_Stored data_.
= Beginning of Section =

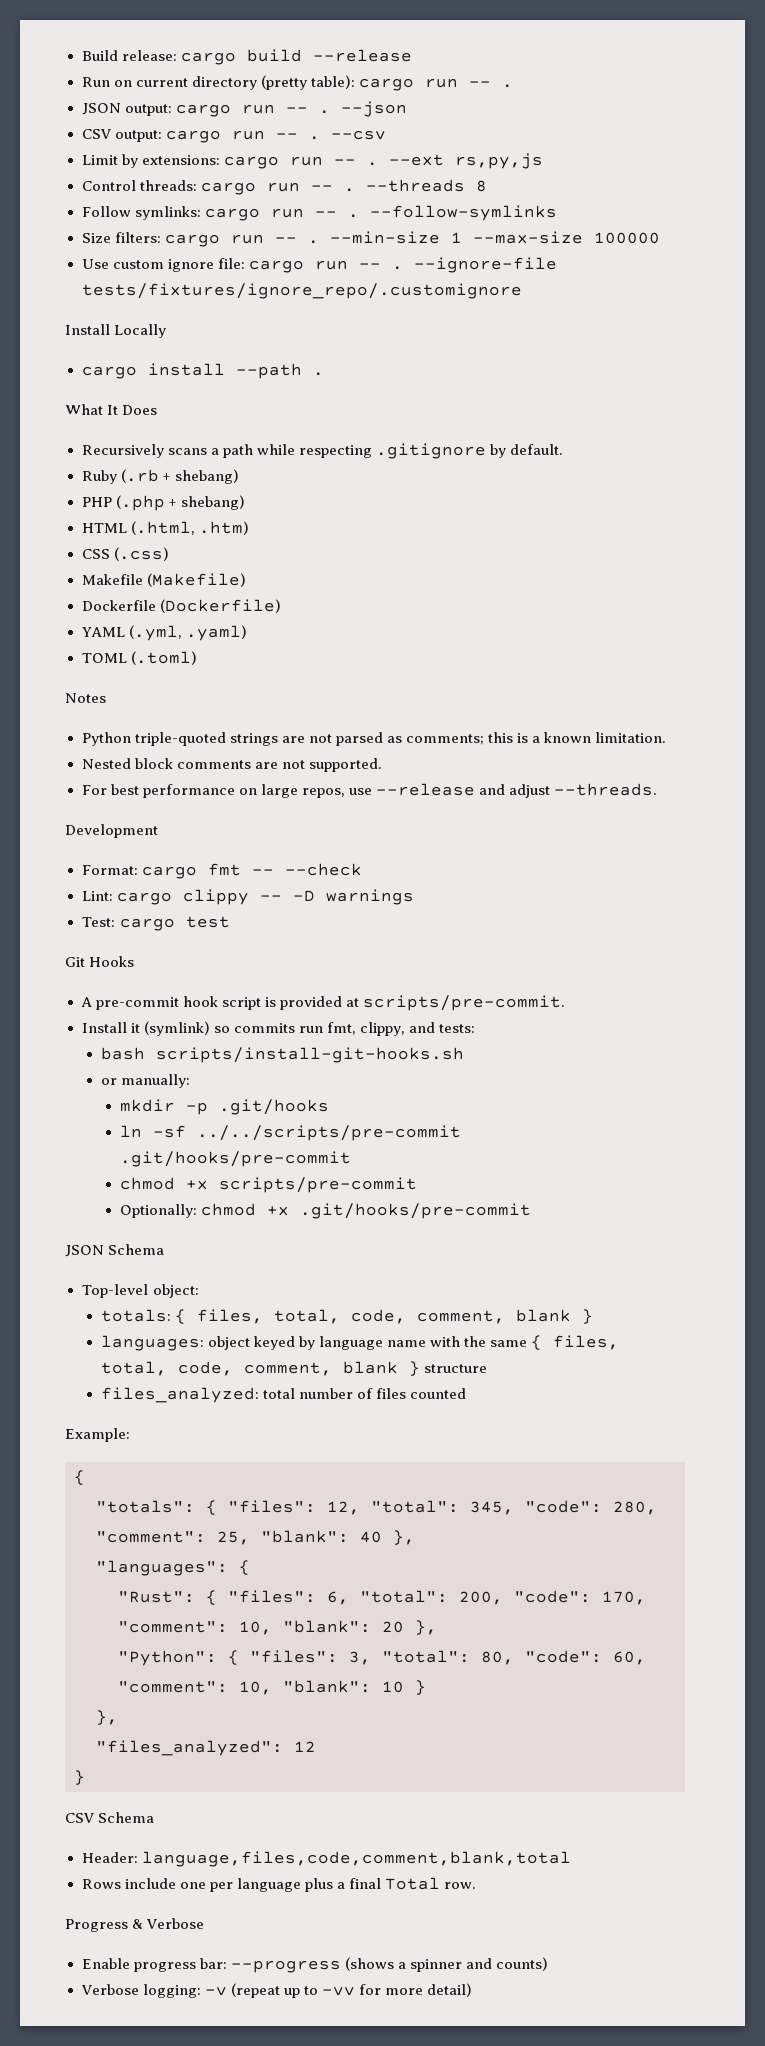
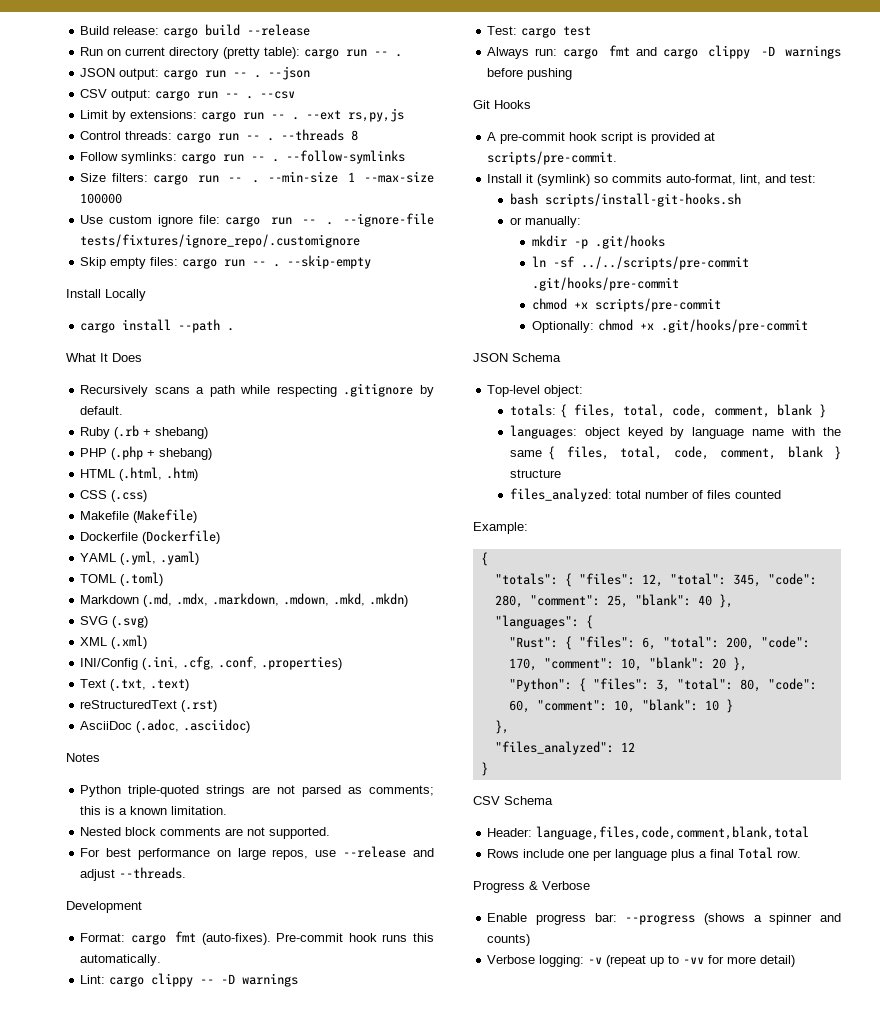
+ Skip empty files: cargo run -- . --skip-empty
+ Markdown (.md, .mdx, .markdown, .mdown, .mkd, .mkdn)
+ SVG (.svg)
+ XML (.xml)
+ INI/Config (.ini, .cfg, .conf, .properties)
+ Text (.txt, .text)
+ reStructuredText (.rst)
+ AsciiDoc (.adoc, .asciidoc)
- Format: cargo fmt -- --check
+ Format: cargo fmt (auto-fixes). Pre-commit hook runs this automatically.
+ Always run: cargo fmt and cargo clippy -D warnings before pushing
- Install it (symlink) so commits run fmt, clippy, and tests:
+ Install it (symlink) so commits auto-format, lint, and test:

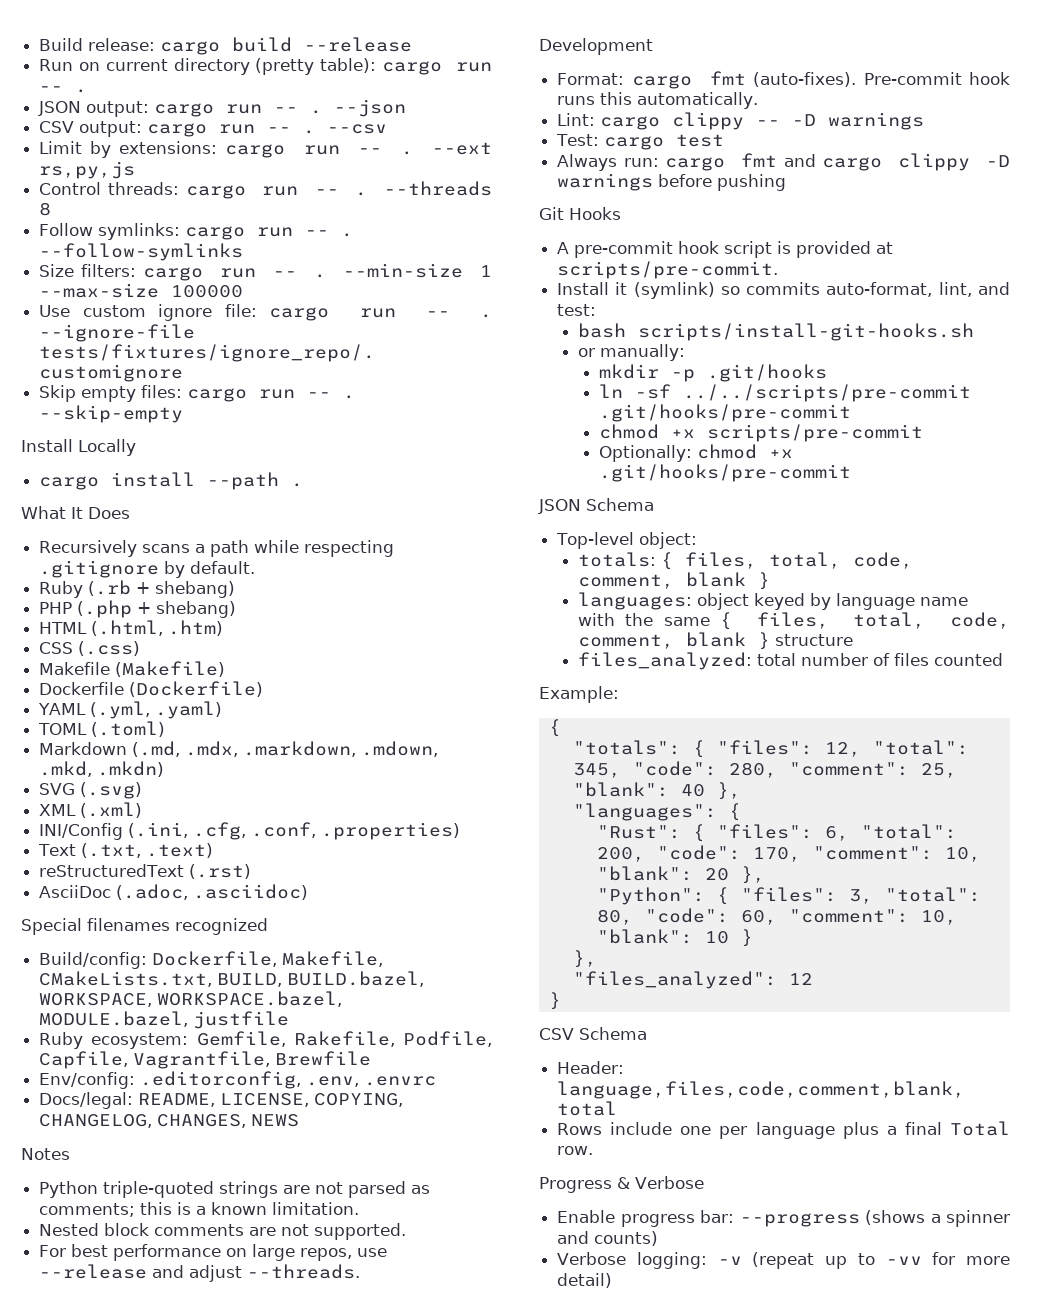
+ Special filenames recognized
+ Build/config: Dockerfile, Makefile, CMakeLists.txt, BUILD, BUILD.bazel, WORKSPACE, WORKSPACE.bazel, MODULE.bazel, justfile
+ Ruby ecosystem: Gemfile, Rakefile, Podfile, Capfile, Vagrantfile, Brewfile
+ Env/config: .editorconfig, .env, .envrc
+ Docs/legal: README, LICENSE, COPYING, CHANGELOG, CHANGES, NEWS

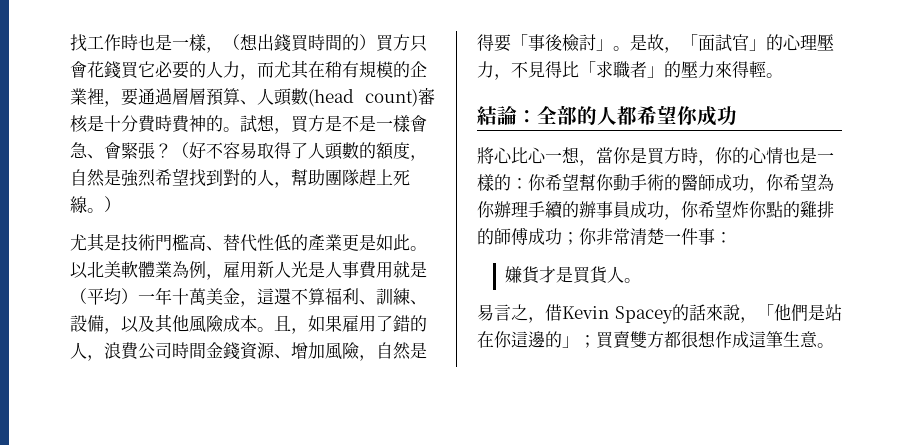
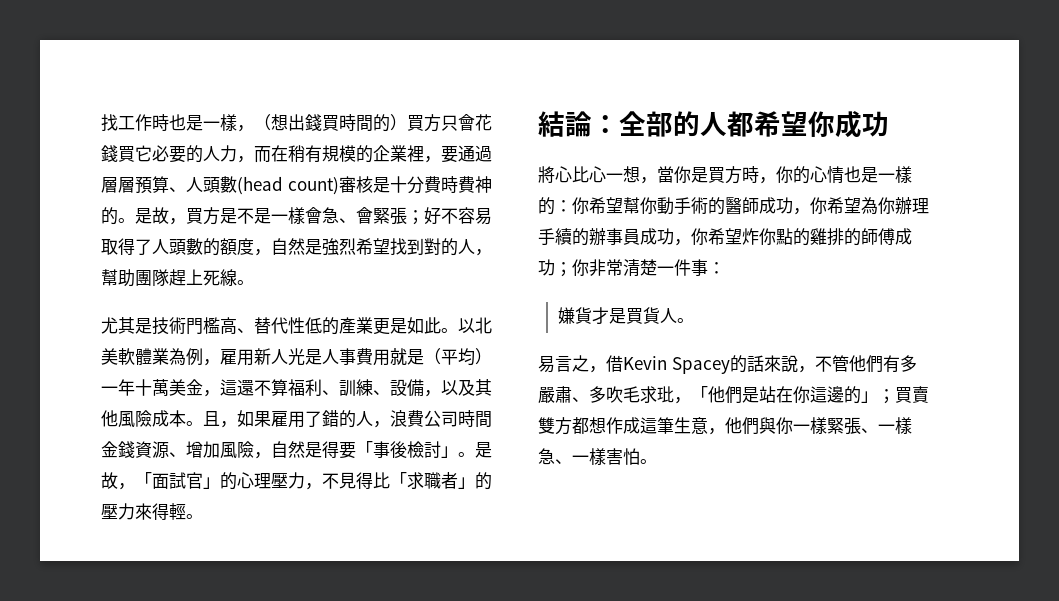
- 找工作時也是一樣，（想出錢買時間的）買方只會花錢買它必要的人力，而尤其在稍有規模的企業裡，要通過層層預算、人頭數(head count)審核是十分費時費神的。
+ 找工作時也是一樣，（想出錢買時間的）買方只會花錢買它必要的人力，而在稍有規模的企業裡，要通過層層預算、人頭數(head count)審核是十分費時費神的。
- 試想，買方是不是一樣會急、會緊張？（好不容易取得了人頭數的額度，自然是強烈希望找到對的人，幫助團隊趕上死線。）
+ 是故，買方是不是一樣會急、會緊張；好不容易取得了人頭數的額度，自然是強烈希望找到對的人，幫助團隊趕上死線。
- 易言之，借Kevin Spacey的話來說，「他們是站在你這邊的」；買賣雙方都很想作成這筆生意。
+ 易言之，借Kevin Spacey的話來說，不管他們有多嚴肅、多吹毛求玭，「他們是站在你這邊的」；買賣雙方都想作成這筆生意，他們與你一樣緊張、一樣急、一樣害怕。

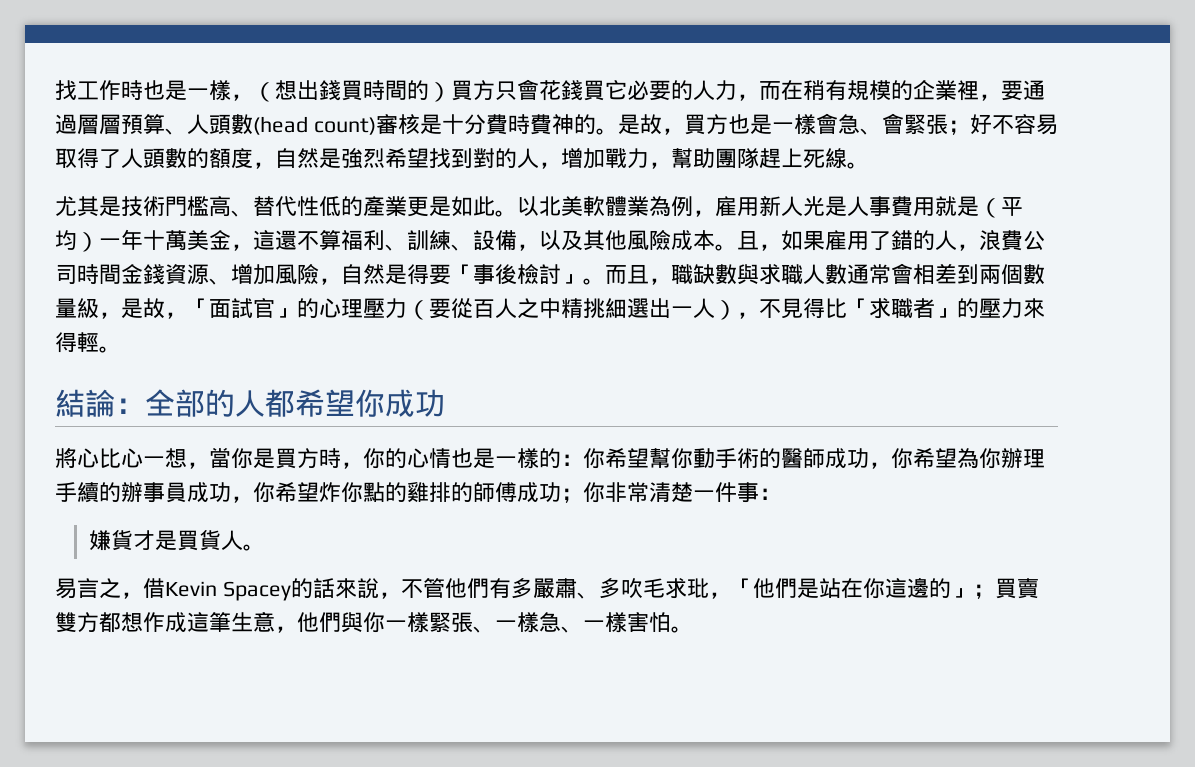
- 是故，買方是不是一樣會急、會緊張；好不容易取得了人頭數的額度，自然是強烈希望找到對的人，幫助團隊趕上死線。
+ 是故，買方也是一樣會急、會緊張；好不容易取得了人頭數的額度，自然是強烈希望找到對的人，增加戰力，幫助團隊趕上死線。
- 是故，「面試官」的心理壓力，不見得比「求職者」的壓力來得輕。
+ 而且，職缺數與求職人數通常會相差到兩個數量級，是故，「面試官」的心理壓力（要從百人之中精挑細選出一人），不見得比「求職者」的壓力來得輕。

= End of Section =

_What you are asked to do_.
Text only, no pictures: please print exactly the lines above from the line with "runs this automatically." up to and including the line with "Special filenames recognized", and nothing else.

_Your solution_.
+ Format: cargo fmt (auto-fixes). Pre-commit hook runs this automatically.
+ Always run: cargo fmt and cargo clippy -D warnings before pushing
- Install it (symlink) so commits run fmt, clippy, and tests:
+ Install it (symlink) so commits auto-format, lint, and test:

+ Special filenames recognized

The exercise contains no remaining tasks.